December 07, 2017 by SBCTC Communications

System News | Opinion

Big Bend takes off: unmanned aerial systems programs gains accreditation

Big Bend Community College has been offering unmanned aerial systems classes since fall 2016, but starting in January students can receive an Associate of Applied Science degree in the program. The college received notice last week that the program has received accreditation by the Northwest Commission on Colleges and Universities. Big Bend also received accreditation for a “certificate of achievement” in its mechatronics program. Accreditation means students taking those classes will qualify to receive financial aid for them, said program director Pat Ford.

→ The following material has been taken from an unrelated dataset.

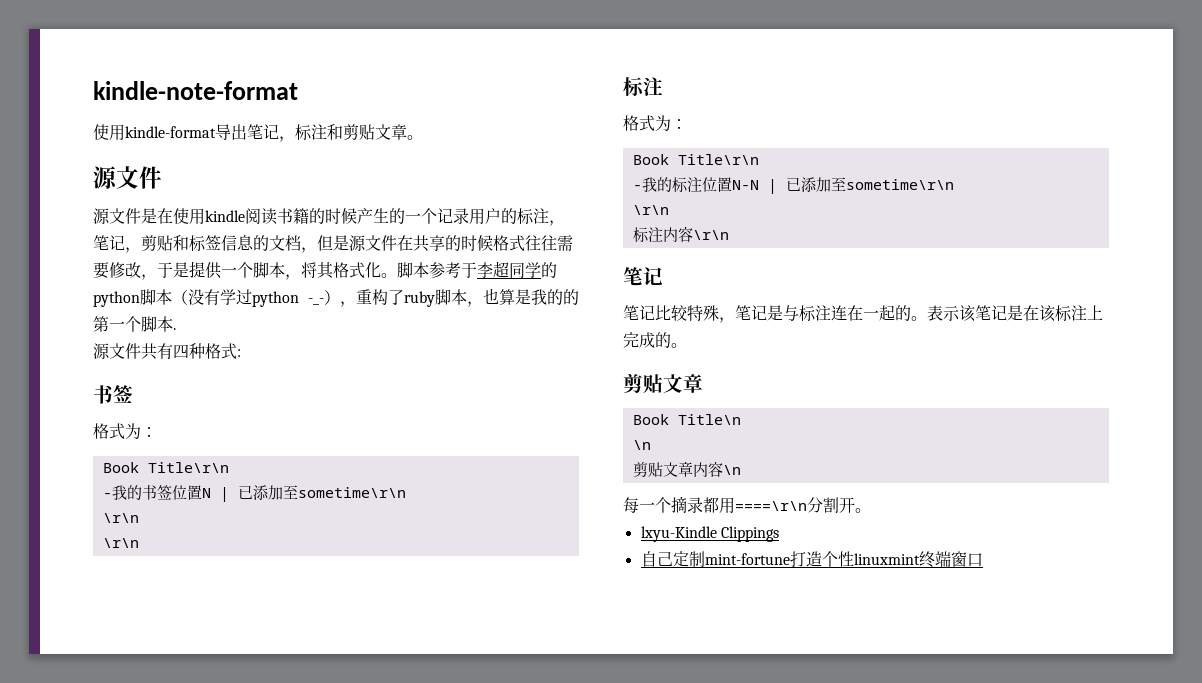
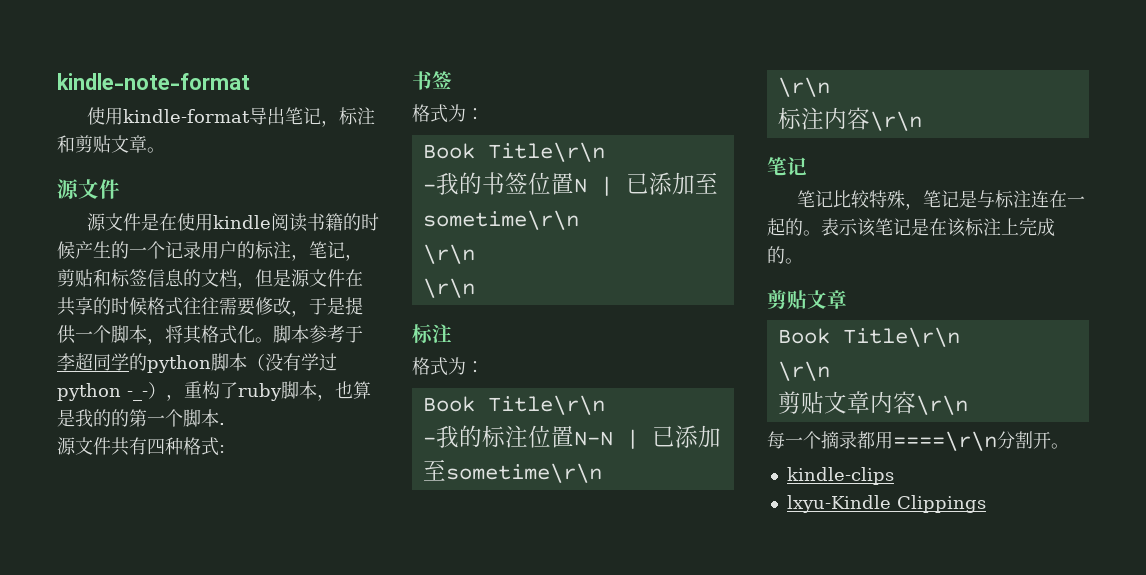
[677,414,741,425] [632,440,651,450] Title\n // \n -> [842,327,960,347] [777,361,830,381] Title\r\n // \r\n
[722,465,741,475] \n -> [915,395,968,415] \r\n
(871, 510) none -> [786,467,894,485] // kindle-clips
[640,551,983,568] // 自己定制mint-fortune打造个性linuxmint终端窗口 -> (986, 504) none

And training in both unmanned aerial systems and mechatronics will open up opportunities in a growing number of jobs, he added.
Columbia Basin Herald, Dec. 6, 2017

Future uncertain for Peninsula College in Sequim after campus closes

The closure of the Sequim campus of Peninsula College, 124 W. Spruce St., is yet another result of Washington state’s consistent declines in enrollment. “The primary reason was that we just didn’t have sufficient enrollment there to justify keeping the facility open,” said Peninsula College President Luke Robins said. College staff report the Sequim campus held an open house on Nov. 14, 2012, and officially closed prior to the fall quarter in September 2017. This is not the first time a drop in enrollment has affected programs at Peninsula College. Last spring, the Associated Student Council scrambled to successfully compose a budget plan for the 2017-2018 school year after they lost about $45,000 in funding.
Sequim Gazette, Dec. 6, 2017

New SFCC gymnasium to be named after longtime coach

Construction is well underway on the new gymnasium at Spokane Falls Community College. Wednesday the Community Colleges of Spokane Board of Trustees approved naming the facility the Ray Athletic Center after longtime coach and Athletic Director Maurice Ray. The $18 million project includes a renovation of the main 23,700-square-foot gymnasium, fitness center and weight room. The Ray Athletic Center will get new bleachers, scoreboard systems and lighting. It will add classrooms for physical education, athletics and faculty offices, student lounges and a two-story climbing wall. It broke ground in April 2017, and it is scheduled to be completed in June 2018. Ray spent more than 30 years at CCS. In 1978 he became the athletic director and dean of health, physical education and recreation. He built the district athletic program, combining SFCC and Spokane Community College teams and growing the number of sports offered. 
KXLY, Dec. 6, 2017

McDonald commentary: A tribute to Alice White Forth of Centralia College

Five years ago, I scheduled an interview with Alice Forth while compiling the history of Centralia College, but she called back a few days before our meeting to cancel because of ill health. She passed away only a few weeks later. Although I never met her, I learned about the professional educator last week when 100 people gathered at the TransAlta Commons to dedicate the Student Center in honor of the dignified, gracious and stylish woman who shepherded students, colleagues and even presidents during her 33-year career.
Centralia Chronicle, Dec. 5, 2017

Opinion: Black and brown | Diversity

By Rashad Norris, director of community engagement at Highline College. Back in 2009, I joined with some of my college colleagues to create the Black and Brown Male Summit, inspired by one we had attended in Florida, called Black and Brown College Bound. Ours started small, with maybe 25 students attending. Now, 400 to 600 young men of color come to the Highline College campus each year for the event. They give up an entire Saturday during the school year because the event means that much to them. ... The summit was created to foster an environment where relevant content and positive representation of other men of color could be in one space, generating an empowering and inspirational setting where self identity is centered in engagement.
Federal Way Mirror, Dec. 5, 2017

'It's OK to be white' posters reappear at Vancouver's Clark College

Several posters reading “It’s OK to be white” were put up around a community college in Vancouver, Washington. Clark College says the signs first started appearing on campus in early November, with the first-round coinciding with a white pride rally on an Interstate 5 freeway overpass in Vancouver. Since then, more flyers have been posted that read “Make your ancestors proud” and “Never feel guilty for our nation’s history” in front of images of white pioneers. As recently as Monday morning, a handwritten “It’s OK to be white” note was taped outside Clark College’s Office of Diversity and Equity.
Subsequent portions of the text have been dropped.